Change listing data:
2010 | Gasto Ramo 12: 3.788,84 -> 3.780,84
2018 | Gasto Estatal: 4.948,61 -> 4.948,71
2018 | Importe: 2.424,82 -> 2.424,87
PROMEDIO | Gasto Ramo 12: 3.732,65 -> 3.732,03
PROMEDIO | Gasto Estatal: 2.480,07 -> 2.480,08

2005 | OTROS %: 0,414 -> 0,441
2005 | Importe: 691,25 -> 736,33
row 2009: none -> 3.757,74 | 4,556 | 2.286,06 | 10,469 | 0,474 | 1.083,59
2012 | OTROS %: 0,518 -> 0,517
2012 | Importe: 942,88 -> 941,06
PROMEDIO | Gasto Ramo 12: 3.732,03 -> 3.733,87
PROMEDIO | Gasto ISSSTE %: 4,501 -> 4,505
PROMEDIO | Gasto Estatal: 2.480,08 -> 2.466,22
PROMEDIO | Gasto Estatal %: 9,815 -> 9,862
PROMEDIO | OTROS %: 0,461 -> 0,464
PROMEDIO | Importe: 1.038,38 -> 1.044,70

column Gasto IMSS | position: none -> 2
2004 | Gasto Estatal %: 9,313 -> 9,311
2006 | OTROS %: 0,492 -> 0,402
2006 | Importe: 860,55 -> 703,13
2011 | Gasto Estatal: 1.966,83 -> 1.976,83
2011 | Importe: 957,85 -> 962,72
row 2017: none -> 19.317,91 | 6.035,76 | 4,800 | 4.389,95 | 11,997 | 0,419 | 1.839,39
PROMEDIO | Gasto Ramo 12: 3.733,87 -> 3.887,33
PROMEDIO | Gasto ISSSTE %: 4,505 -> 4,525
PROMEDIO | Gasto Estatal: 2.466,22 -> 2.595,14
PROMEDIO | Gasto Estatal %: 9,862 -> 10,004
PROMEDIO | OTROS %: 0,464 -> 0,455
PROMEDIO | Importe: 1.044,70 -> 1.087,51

==

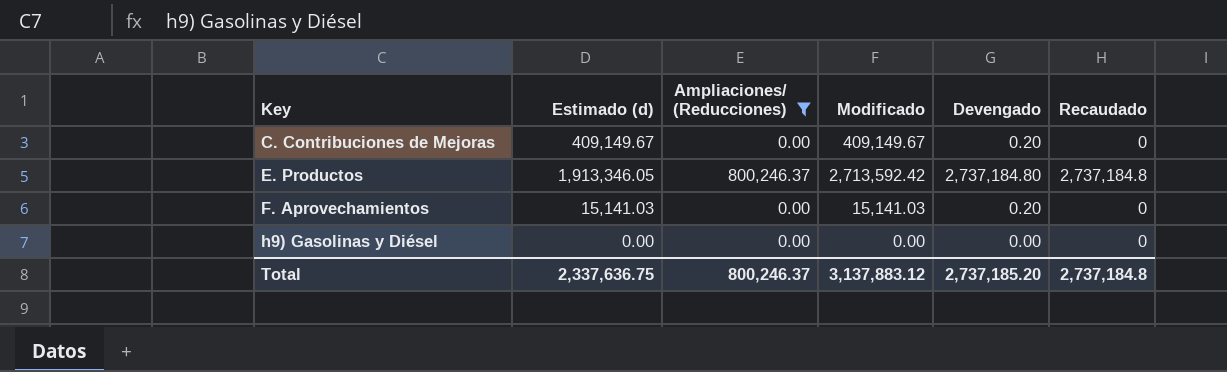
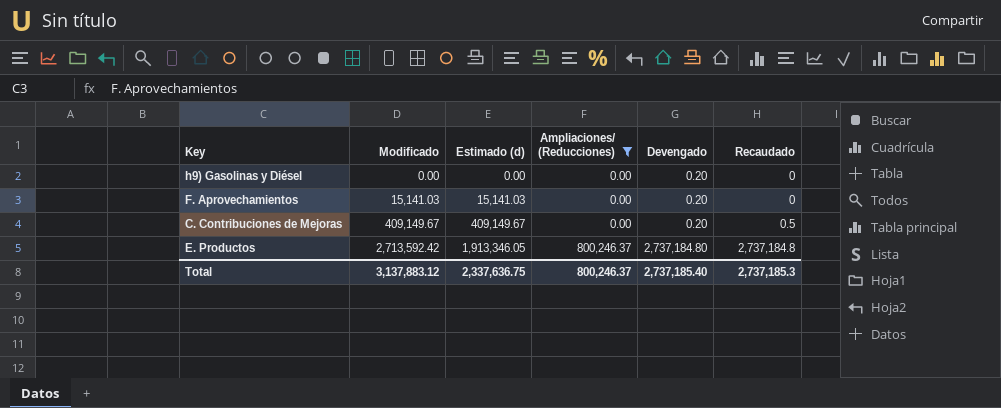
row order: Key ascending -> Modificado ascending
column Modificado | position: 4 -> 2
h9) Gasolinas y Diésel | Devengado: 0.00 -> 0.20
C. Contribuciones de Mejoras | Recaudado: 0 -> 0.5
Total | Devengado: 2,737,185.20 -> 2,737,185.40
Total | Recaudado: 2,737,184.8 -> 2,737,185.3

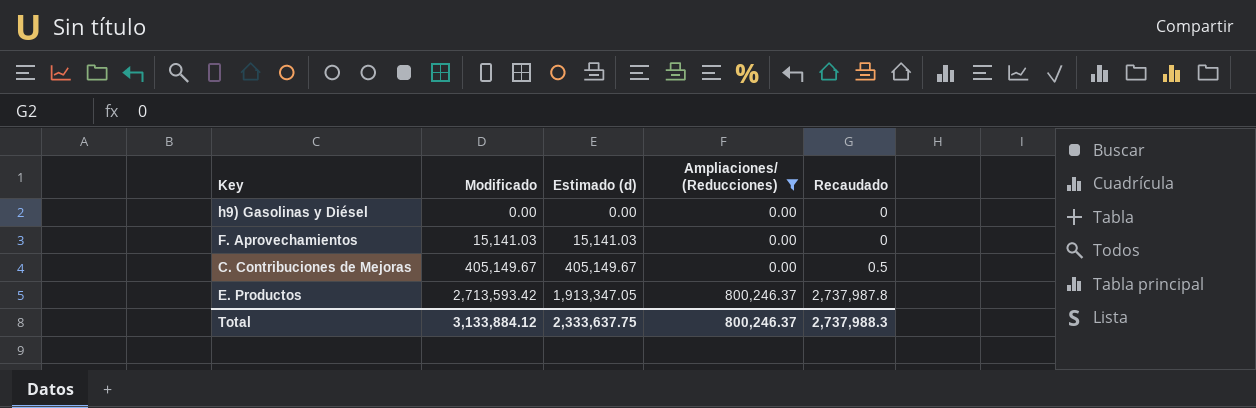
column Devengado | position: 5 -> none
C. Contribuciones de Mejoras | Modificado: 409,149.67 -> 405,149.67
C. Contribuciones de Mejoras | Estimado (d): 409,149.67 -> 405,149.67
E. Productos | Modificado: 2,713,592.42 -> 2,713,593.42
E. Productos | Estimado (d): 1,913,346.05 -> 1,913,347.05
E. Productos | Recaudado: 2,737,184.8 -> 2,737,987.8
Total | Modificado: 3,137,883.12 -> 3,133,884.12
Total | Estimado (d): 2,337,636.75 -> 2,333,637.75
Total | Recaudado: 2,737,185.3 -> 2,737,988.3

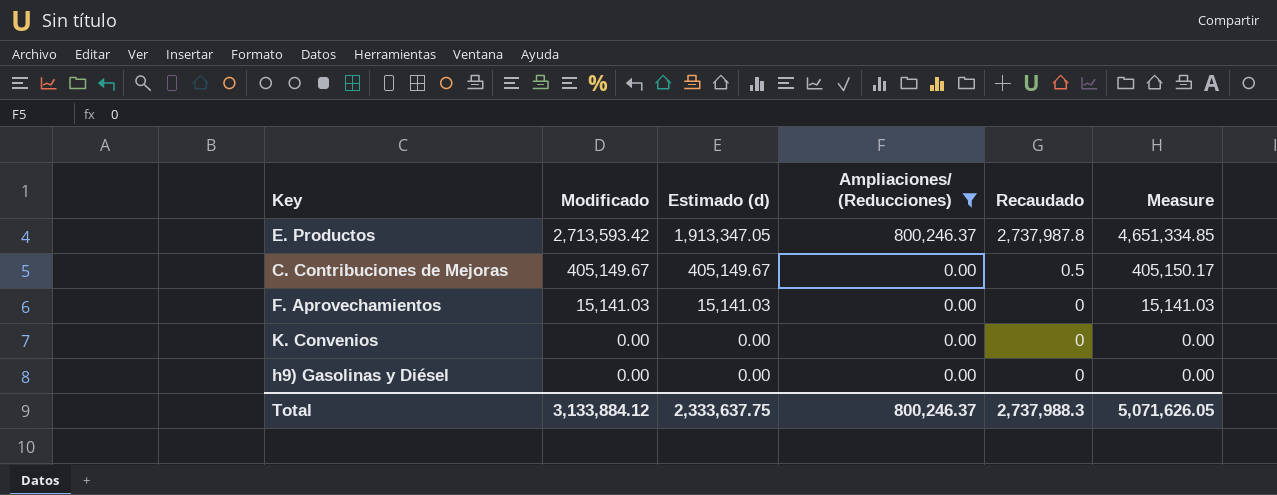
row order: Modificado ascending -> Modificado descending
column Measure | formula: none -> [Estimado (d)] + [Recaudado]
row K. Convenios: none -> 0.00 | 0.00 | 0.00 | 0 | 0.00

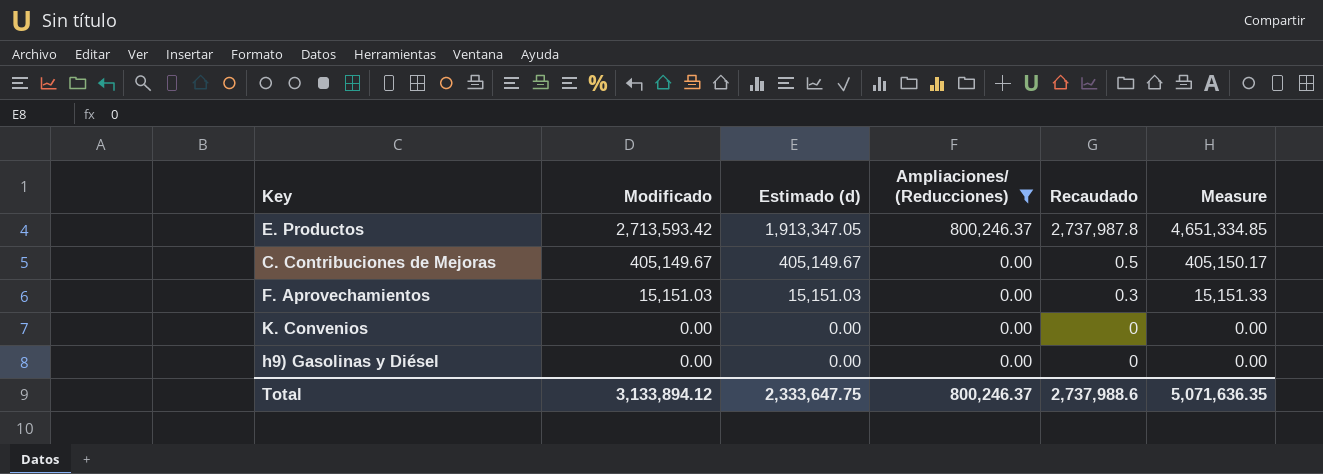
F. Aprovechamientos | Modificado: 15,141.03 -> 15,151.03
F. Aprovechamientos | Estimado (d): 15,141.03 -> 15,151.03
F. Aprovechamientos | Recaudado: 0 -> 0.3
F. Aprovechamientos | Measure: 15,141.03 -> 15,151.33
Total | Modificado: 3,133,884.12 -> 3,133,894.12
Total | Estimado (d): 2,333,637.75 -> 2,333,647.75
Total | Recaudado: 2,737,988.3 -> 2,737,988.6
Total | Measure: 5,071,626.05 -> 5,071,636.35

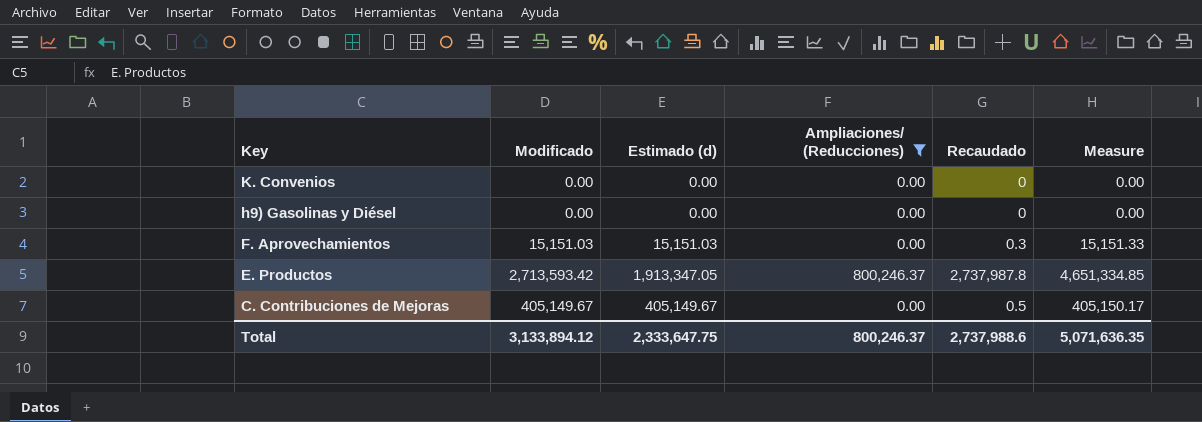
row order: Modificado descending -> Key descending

Try it:
Copy, exactly and only, the lines above that begin with the one containing "PROMEDIO | Gasto Ramo 12: 3.733,87" and finish with the one containing "PROMEDIO | Importe: 1.044,70 -> 1.087,51".

Response:
PROMEDIO | Gasto Ramo 12: 3.733,87 -> 3.887,33
PROMEDIO | Gasto ISSSTE %: 4,505 -> 4,525
PROMEDIO | Gasto Estatal: 2.466,22 -> 2.595,14
PROMEDIO | Gasto Estatal %: 9,862 -> 10,004
PROMEDIO | OTROS %: 0,464 -> 0,455
PROMEDIO | Importe: 1.044,70 -> 1.087,51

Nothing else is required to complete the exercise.